Activity: Pick out all lines with the word "name" from the records that follow.

Data section START

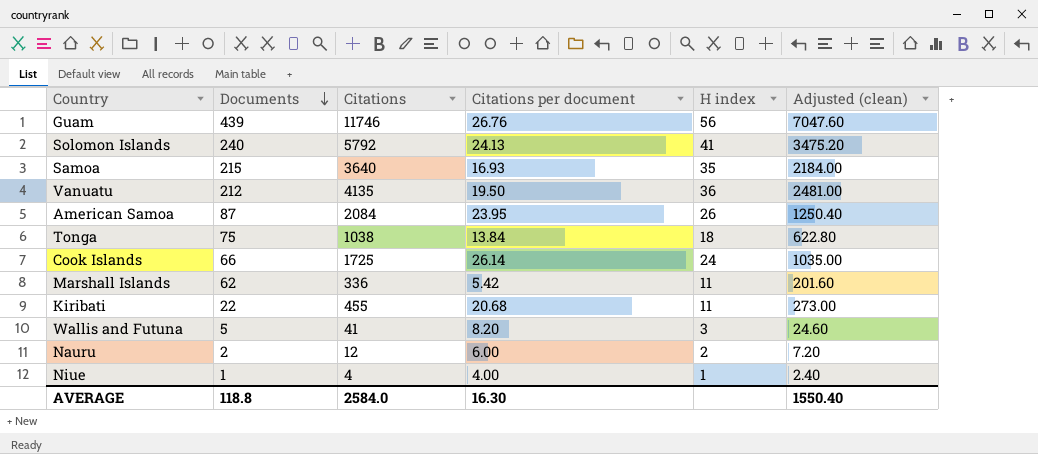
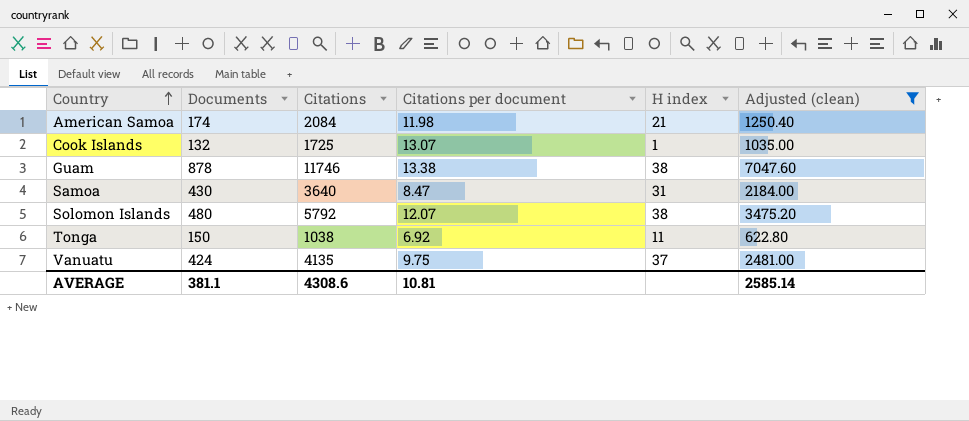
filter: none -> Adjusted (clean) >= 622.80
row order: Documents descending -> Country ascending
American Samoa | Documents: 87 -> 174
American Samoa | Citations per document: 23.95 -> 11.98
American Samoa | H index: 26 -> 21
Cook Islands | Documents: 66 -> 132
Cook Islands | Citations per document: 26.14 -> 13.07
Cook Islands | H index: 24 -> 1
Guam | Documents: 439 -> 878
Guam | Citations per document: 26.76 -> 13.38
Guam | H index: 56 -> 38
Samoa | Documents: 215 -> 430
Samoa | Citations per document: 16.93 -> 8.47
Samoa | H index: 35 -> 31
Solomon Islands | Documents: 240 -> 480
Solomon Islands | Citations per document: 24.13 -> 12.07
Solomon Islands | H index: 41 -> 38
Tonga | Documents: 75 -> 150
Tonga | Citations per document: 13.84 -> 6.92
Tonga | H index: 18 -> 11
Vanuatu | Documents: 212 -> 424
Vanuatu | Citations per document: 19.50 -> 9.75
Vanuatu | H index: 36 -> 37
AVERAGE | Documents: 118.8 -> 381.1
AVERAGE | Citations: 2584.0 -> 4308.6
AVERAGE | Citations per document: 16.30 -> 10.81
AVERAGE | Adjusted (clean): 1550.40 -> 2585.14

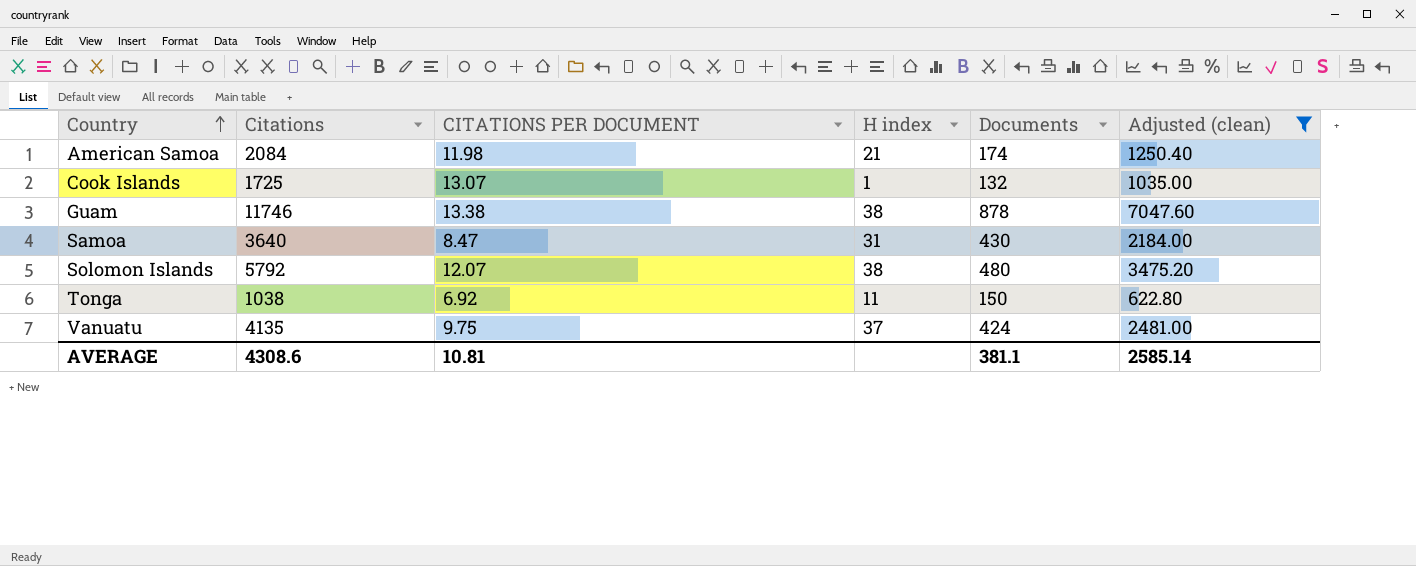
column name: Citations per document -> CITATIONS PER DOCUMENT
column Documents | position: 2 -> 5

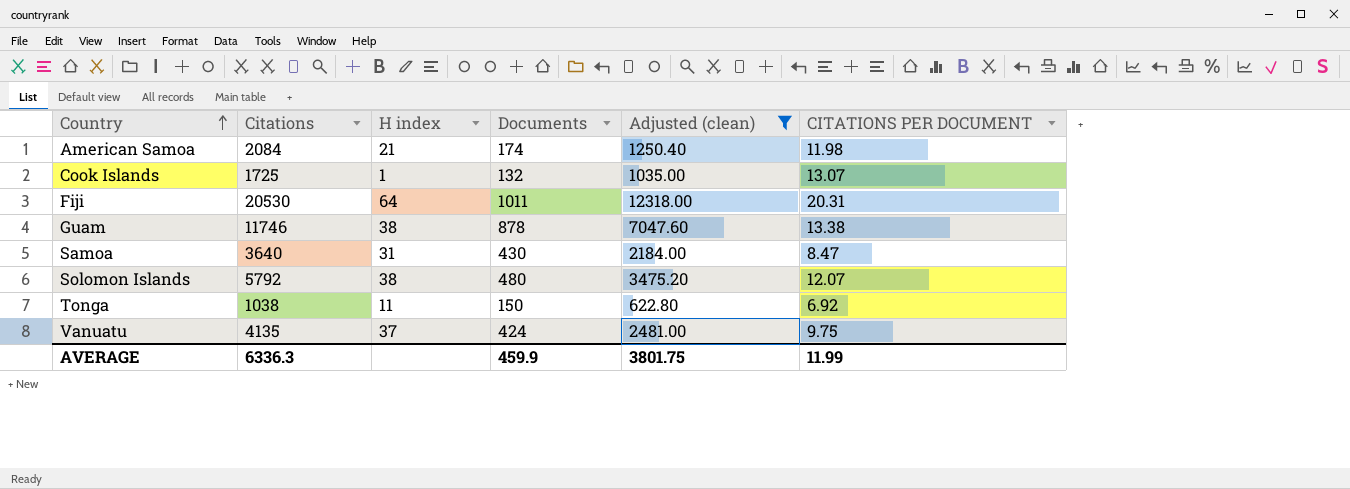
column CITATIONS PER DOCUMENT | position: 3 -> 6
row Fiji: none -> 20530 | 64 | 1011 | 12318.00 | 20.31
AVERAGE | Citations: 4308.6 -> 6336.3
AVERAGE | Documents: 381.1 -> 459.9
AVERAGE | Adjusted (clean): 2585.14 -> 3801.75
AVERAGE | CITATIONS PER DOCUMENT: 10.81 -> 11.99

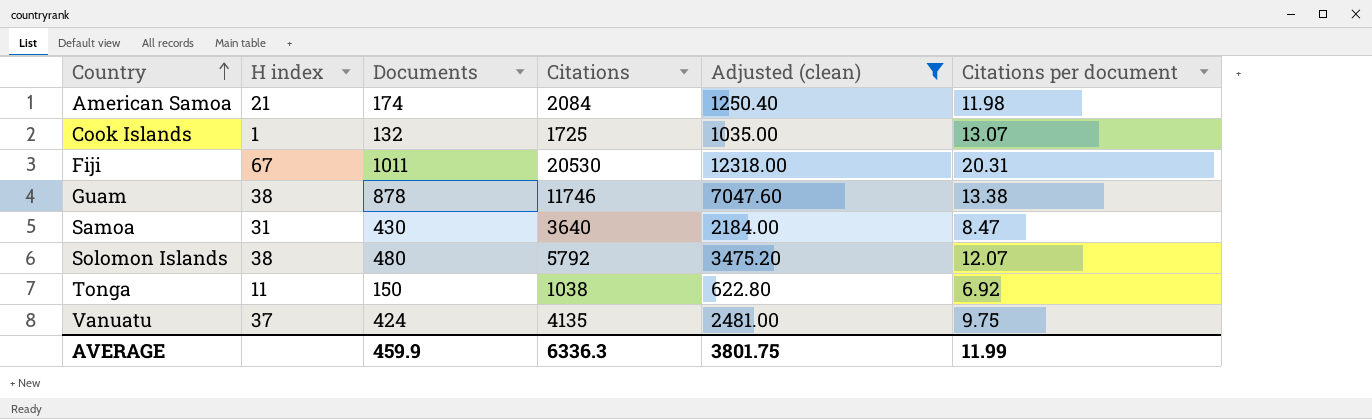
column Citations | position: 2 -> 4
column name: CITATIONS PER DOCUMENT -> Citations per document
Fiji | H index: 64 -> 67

Data section END

Result of the exercise:
column name: Citations per document -> CITATIONS PER DOCUMENT
column name: CITATIONS PER DOCUMENT -> Citations per document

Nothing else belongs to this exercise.